*** Opening of Provided information ***

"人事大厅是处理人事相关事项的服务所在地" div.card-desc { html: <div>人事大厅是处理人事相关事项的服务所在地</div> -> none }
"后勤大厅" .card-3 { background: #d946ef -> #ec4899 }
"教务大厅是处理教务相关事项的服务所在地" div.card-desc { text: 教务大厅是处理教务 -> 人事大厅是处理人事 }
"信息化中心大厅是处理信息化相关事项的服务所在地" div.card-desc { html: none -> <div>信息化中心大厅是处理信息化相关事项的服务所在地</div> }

*** Close of Provided information ***
*** Opening of Provided information ***

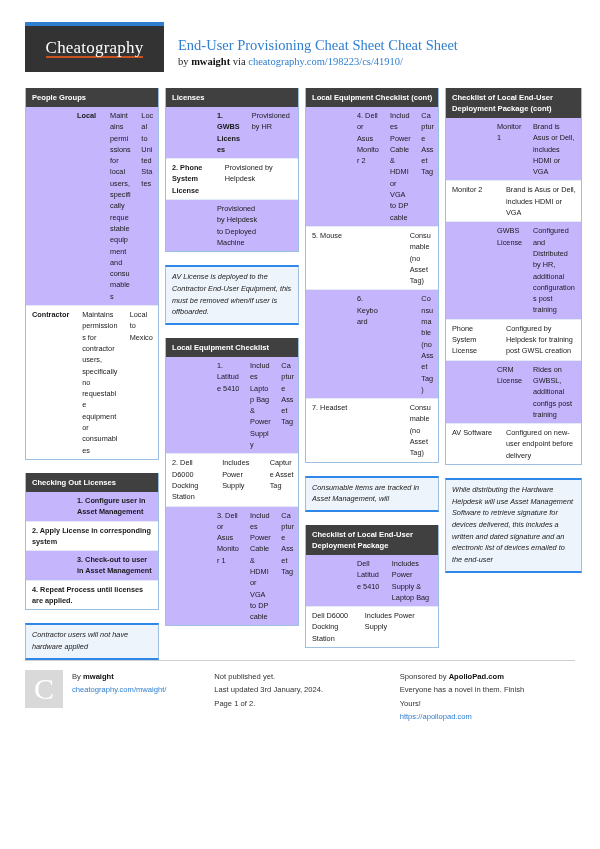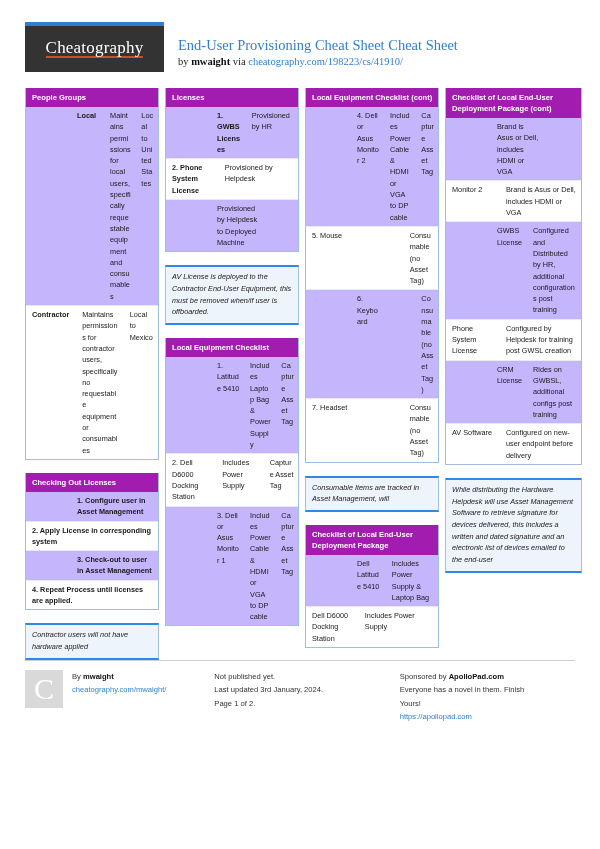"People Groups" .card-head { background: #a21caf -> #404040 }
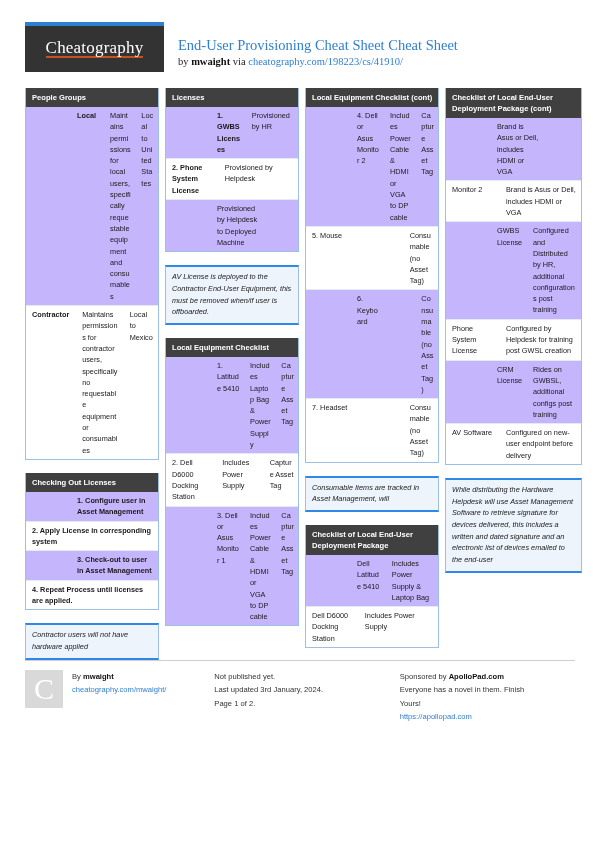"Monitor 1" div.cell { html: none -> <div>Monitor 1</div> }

*** Close of Provided information ***

- **Exercise details**: Starting at the line that has "background: #d946ef ->" and ending at the line that has "none -> <div>信息化中心大厅是处理信息化相关事项的服务所在地</div>", please write out the lines above exactly, leaving out all others.

- **Exercise solution**:
"后勤大厅" .card-3 { background: #d946ef -> #ec4899 }
"教务大厅是处理教务相关事项的服务所在地" div.card-desc { text: 教务大厅是处理教务 -> 人事大厅是处理人事 }
"信息化中心大厅是处理信息化相关事项的服务所在地" div.card-desc { html: none -> <div>信息化中心大厅是处理信息化相关事项的服务所在地</div> }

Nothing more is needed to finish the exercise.